2025-05-06 QCA dataset submission meeting

2025-05-06 QCA dataset submission meeting

Participants

  • @Jennifer Clark

  • @Jeffrey Wagner

Discussion topics

 

Item

 

Item

Update Dataset Tracking

Project Board; Slides

  • Stalled PR 434: TM PDB CCD

    • Need new docker to resume with assessing errors

  • Running PR 440: Chodera tmQM

    • Still plowing

  • Stalled PR 449

    • Need new docker for updated basis sets.

    • Need memory assessment for alternative model chemistries

  • Stalled: Sage 2.0.0 Opt / Torsion

    • 115 records of 713 were duplicated. Reached out to Ben for advice.

New Psi4 docker image

Jeff regrets being happy to help

This is done, but need a new release of QCPortal before I have what I need from a new image.

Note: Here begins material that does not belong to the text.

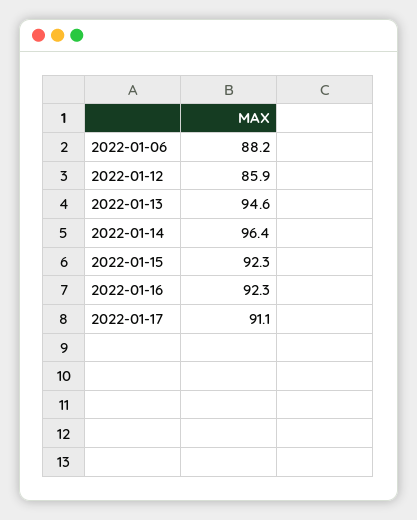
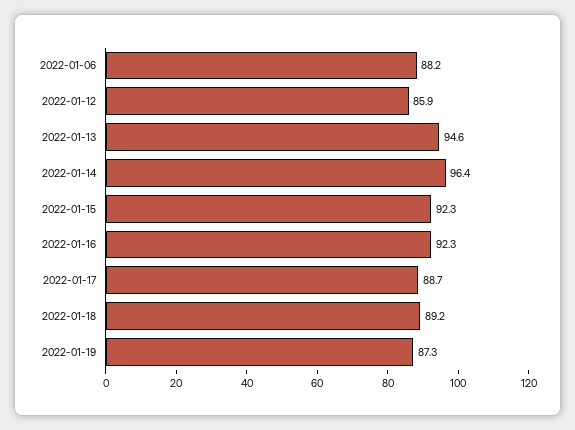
2022-01-17: 91.1 -> 88.7
2022-01-18: none -> 89.2
2022-01-19: none -> 87.3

QDS handling of non-QCSubmit dataset.

New module in a PR for QCFractal: qcportal.external.scaffold.py to create a json of the dataset and recapitulate a json back into a QCFractal dataset. See notes

QDS Lifecycle:

  • Validation: Will write validation for QCPortal use of scaffold

  • Queued Submission: Will adapt CI to process scaffold.json files and submit

Will tackle in May 18th iteration

MolSSI Info / Align Priorities on MolSSI Asks

2025-04-29 QCA Users Meeting

New from last QCAUM meeting:

  • Great new front end GUI in the works and “projects” capability is getting there.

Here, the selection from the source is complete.